Remarkable people will find you, mark my words. They will ease your pain. They will help you through. They will change you, if you let them.
They will understand your anguish. They will bleed with you. They will never replace your mother, but they will make your life rich and full.
And in the not-so-distant future, I promise, you will be one of these people, too.
julieannhall - March 10, 2023 1:33 pm
Sean, YOU are one of those people. Thank you for finding a way to comfort this young woman, and the rest of us too. God bless you Sir.
Fran - March 10, 2023 1:44 pm
I just lost my husband of over 42 years to lung cancer that spread to his brain. I was with him longer than without. He would want me to learn to live without him. It’s hard. One day at a time, one foot in front of the other and tissues in hand. It was ‘Us’ for so long, finding ‘Me’ is difficult. But, I know I’m out there somewhere. I’ve just got to find her. Friends, family and good neighbors help. Hang in there!

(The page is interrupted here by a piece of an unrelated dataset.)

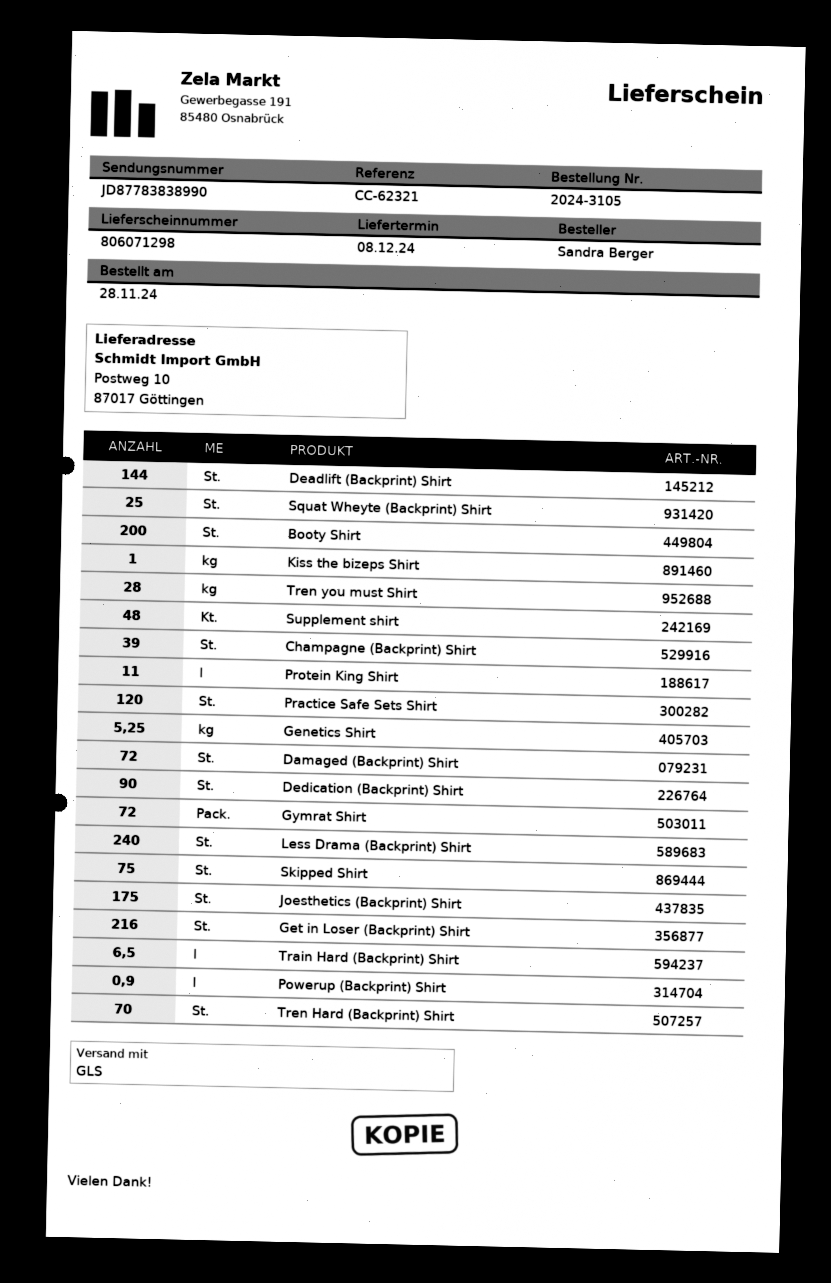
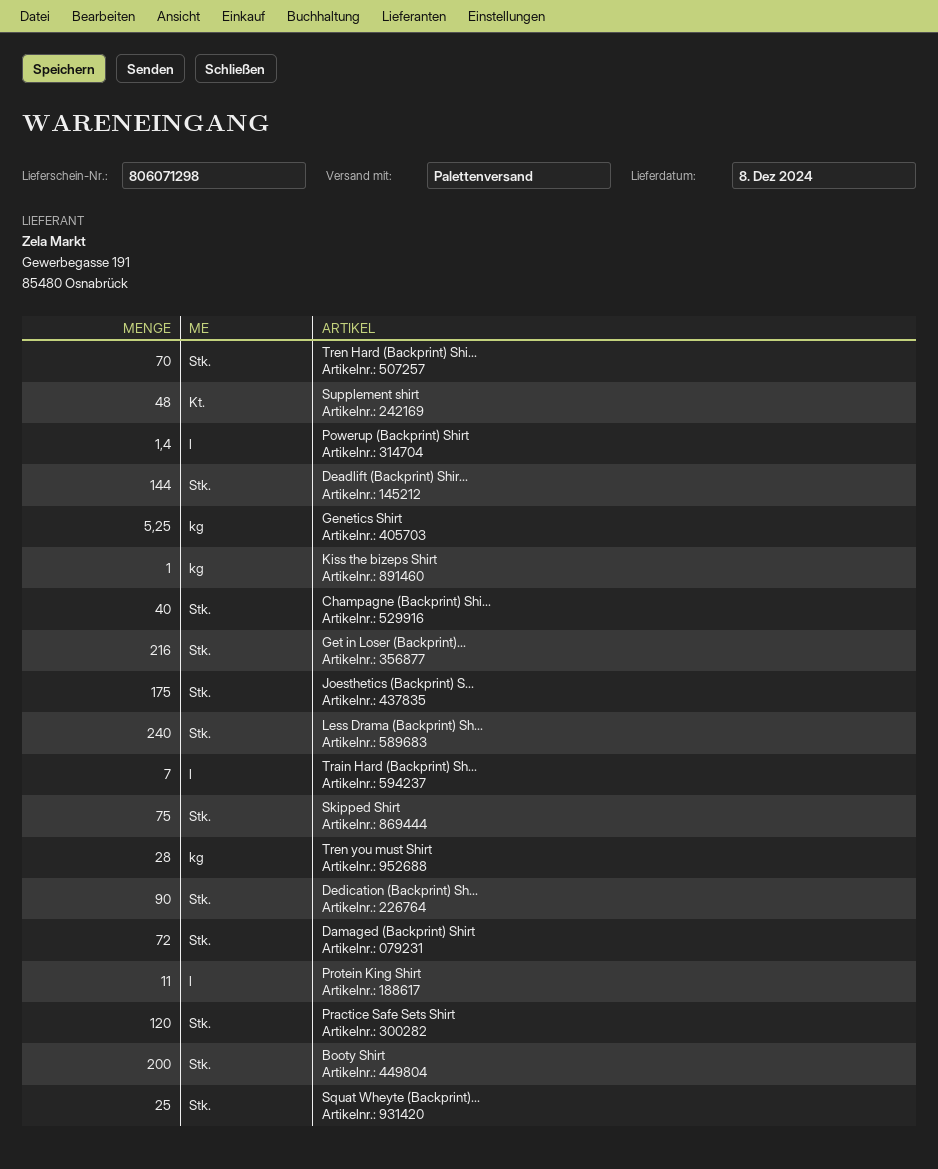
shipping method: GLS -> pallet freight
Champagne (Backprint) Shirt: 39 -> 40
Gymrat Shirt: 72 -> none
Train Hard (Backprint) Shirt: 6.5 -> 7
Powerup (Backprint) Shirt: 0.9 -> 1.4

You’ll figure it out just like I will and we’ll be the stronger for it. The love never goes away. I’ll miss him till the die I die but I will live for the both of us. He would not want it any other way nor I if the roles were reversed. Warmest and best wishes, Fran.

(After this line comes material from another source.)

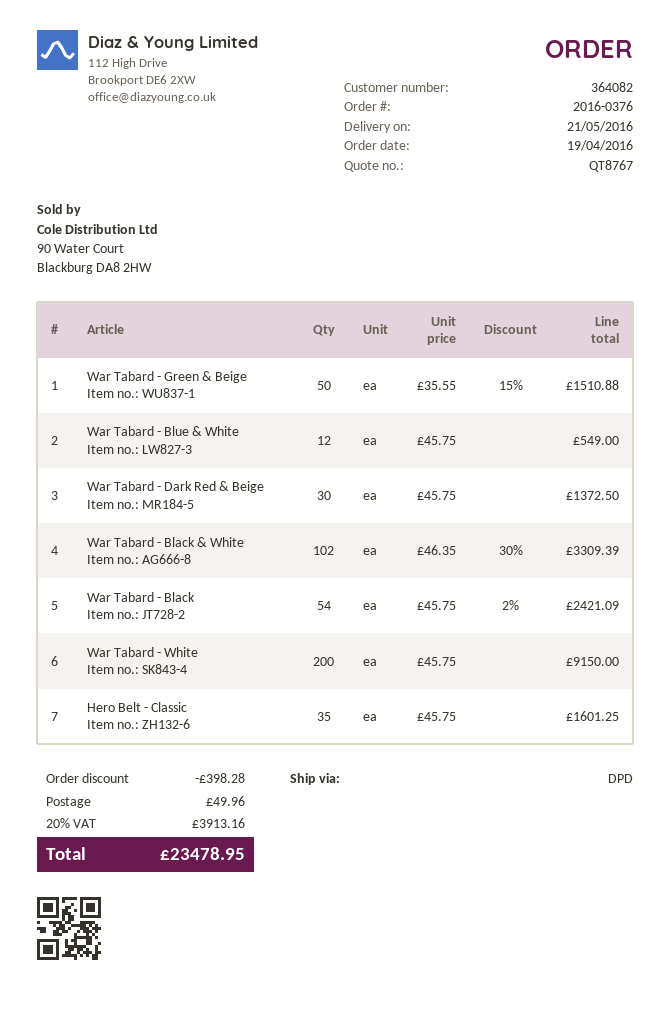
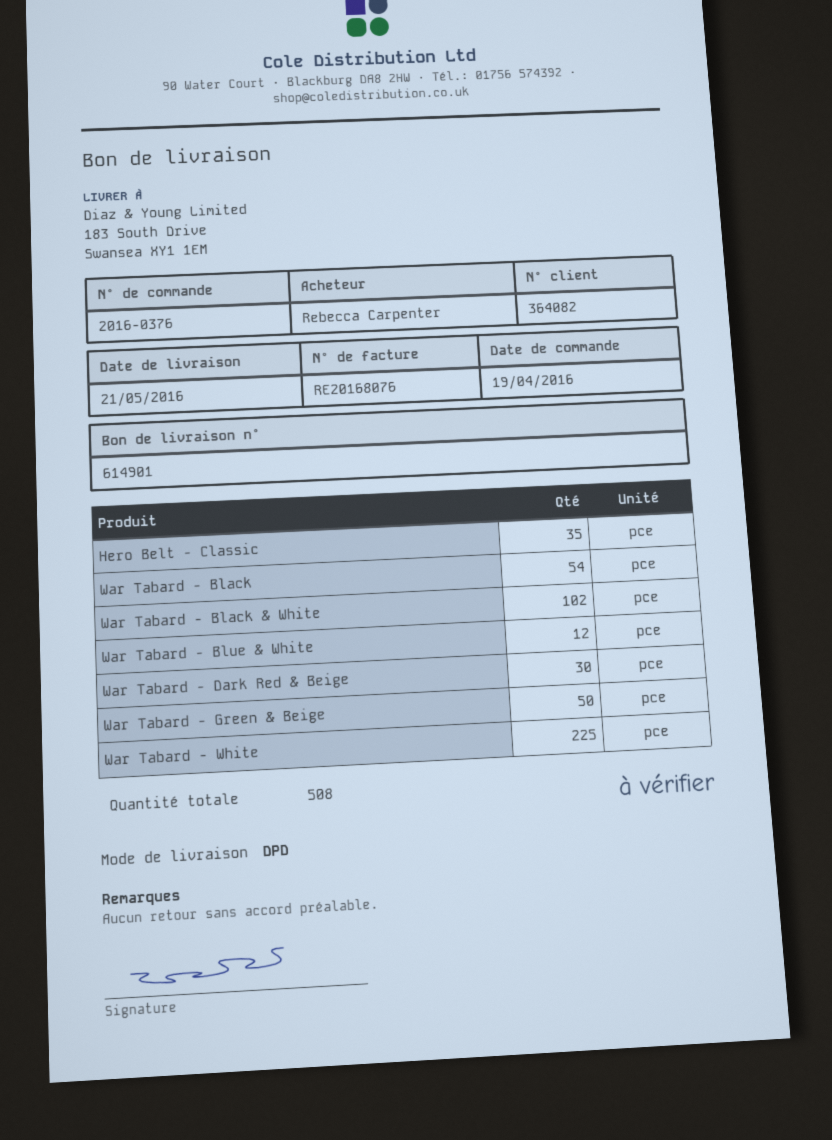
War Tabard - White: 200 -> 225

Cathy - March 10, 2023 2:26 pm
God Bless you, Sean!! Only those of us who have lived through suffering and pain in our younger days, can understand and share our stories of how great our God has been in bringing people into our lives who have helped heal us! Pray you will continue your ministry of understanding and caring for all people in all walks of life!!
Dee Thompson - March 10, 2023 3:52 pm
Very wise words. I was 34 when my dad died but the pain of that will never leave me. Even though I was an adult, I felt bereft. This Chinese proverb brought me more comfort than anything: The cure for dirt is soap and water. The cure for death is life. I reminded myself of that in 2020 when I lost my mom. Get out and be with people. Forge new friendships and alliances. Listen to music. Make your own music. The best way to honor a parent is to live your best life.
Bill Moore - March 25, 2023 1:43 am
Would you just stop making me cry… Prayers for Rebecca, for all of us broken people, and for all the people who make us better. Lord have mercy.